TASK BRIEF:
Beginning at the line containing "[474,163,506,175] And ->" in the material below and ending at the line containing "[90,264,193,276] PSL_assembker ->", return each line exactly and add nothing.

------ SOURCE INFORMATION ------

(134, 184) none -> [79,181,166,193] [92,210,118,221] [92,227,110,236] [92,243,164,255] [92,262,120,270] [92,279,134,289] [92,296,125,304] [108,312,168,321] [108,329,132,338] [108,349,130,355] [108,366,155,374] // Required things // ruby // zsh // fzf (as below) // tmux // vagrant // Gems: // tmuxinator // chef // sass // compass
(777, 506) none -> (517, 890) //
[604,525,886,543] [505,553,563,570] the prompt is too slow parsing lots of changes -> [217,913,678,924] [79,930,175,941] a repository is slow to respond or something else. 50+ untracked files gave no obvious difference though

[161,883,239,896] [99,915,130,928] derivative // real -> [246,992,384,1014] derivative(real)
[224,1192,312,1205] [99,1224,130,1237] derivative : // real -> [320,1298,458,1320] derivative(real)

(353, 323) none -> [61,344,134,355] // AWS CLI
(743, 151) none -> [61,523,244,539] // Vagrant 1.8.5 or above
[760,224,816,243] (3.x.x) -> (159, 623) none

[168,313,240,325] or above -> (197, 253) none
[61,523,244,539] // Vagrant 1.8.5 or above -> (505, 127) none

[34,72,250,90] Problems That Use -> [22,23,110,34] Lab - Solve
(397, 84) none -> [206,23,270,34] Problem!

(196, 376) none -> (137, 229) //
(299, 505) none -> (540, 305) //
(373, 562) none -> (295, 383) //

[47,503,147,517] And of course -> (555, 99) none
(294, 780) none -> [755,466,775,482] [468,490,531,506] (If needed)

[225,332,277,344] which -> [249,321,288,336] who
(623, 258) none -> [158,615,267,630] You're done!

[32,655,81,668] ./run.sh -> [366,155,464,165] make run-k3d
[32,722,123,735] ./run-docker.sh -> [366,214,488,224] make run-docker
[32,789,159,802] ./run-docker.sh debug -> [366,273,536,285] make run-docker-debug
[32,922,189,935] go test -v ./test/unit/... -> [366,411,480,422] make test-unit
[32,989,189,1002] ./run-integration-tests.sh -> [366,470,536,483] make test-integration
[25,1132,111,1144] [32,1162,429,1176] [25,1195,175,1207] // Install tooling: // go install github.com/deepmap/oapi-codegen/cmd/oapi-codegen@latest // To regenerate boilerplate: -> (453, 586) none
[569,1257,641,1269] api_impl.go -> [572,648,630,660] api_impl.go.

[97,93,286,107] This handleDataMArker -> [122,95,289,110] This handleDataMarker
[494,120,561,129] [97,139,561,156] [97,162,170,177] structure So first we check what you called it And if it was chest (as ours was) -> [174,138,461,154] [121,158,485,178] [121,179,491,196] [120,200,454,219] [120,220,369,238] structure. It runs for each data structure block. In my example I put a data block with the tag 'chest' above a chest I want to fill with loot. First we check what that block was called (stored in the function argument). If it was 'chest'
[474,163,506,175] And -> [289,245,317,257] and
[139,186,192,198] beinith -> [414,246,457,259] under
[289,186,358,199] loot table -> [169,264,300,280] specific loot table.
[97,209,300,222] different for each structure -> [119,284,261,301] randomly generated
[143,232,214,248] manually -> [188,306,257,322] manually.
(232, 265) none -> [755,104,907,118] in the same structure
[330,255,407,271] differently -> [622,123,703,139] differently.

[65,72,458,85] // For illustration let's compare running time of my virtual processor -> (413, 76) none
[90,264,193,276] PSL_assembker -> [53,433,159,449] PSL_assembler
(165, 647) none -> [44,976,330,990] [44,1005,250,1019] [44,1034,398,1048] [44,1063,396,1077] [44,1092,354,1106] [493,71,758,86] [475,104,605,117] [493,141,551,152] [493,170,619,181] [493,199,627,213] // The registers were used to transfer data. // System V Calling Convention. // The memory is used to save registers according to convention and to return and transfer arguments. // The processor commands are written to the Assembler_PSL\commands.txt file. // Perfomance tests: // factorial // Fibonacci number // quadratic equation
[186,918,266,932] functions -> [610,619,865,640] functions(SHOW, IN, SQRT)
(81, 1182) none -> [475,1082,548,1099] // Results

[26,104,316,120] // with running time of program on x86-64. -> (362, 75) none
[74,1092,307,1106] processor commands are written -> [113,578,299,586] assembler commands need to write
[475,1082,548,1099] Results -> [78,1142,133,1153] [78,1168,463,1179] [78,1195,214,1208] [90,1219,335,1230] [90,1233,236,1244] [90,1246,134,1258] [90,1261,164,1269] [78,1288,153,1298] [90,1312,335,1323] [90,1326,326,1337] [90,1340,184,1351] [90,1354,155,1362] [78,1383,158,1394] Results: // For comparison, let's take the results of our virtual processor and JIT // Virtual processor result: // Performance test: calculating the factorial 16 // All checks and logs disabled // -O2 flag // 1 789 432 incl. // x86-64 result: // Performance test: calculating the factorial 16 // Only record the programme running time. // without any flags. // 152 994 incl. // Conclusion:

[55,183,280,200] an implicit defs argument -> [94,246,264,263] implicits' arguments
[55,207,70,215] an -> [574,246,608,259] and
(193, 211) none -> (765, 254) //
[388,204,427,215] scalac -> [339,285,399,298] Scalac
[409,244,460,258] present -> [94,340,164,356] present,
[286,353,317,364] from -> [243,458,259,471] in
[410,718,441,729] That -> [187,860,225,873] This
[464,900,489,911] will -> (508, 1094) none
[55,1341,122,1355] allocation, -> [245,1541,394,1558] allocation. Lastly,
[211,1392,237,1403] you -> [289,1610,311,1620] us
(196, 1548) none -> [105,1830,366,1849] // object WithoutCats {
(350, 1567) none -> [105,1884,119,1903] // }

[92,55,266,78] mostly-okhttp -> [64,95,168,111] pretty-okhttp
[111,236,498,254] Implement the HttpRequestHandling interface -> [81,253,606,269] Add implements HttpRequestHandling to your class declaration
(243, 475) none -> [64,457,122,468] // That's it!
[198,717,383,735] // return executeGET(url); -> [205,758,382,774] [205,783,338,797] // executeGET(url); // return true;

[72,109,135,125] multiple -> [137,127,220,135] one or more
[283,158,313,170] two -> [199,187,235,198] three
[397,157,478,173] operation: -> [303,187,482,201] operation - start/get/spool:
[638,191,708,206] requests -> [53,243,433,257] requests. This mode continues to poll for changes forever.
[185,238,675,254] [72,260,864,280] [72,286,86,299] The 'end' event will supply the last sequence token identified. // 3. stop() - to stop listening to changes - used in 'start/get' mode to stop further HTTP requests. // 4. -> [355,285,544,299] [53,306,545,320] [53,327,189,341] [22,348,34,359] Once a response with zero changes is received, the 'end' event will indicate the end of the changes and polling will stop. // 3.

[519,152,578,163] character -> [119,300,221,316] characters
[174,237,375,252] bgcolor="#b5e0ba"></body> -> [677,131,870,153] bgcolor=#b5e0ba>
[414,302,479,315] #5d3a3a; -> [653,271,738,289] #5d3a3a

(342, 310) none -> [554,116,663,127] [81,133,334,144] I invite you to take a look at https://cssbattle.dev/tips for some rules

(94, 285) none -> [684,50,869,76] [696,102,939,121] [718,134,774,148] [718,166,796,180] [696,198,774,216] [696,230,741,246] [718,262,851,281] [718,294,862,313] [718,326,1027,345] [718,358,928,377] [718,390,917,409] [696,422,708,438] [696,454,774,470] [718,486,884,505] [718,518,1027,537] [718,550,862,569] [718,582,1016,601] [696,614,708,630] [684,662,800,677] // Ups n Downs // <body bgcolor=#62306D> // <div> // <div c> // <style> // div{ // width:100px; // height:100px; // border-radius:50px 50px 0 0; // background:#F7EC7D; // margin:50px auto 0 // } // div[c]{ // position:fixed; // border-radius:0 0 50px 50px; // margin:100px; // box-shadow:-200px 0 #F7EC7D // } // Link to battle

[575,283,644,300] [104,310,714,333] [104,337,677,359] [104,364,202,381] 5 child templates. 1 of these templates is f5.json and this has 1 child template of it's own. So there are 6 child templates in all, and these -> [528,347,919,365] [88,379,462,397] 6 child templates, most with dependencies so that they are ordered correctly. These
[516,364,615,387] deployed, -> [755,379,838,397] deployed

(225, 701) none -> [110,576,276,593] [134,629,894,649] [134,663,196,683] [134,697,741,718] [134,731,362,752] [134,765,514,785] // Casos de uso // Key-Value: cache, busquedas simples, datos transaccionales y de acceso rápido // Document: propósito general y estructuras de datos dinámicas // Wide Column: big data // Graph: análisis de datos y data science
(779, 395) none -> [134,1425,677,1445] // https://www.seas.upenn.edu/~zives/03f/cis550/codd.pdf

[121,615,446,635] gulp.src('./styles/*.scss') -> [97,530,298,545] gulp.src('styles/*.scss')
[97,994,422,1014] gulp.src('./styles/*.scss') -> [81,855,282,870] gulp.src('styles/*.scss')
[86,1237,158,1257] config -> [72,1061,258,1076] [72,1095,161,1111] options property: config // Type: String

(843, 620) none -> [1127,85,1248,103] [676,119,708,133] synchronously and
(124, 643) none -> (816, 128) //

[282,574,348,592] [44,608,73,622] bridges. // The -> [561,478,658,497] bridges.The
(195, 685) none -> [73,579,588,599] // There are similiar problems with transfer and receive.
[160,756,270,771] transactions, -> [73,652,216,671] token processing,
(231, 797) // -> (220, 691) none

------

WRITTEN REPLY:
[474,163,506,175] And -> [289,245,317,257] and
[139,186,192,198] beinith -> [414,246,457,259] under
[289,186,358,199] loot table -> [169,264,300,280] specific loot table.
[97,209,300,222] different for each structure -> [119,284,261,301] randomly generated
[143,232,214,248] manually -> [188,306,257,322] manually.
(232, 265) none -> [755,104,907,118] in the same structure
[330,255,407,271] differently -> [622,123,703,139] differently.

[65,72,458,85] // For illustration let's compare running time of my virtual processor -> (413, 76) none
[90,264,193,276] PSL_assembker -> [53,433,159,449] PSL_assembler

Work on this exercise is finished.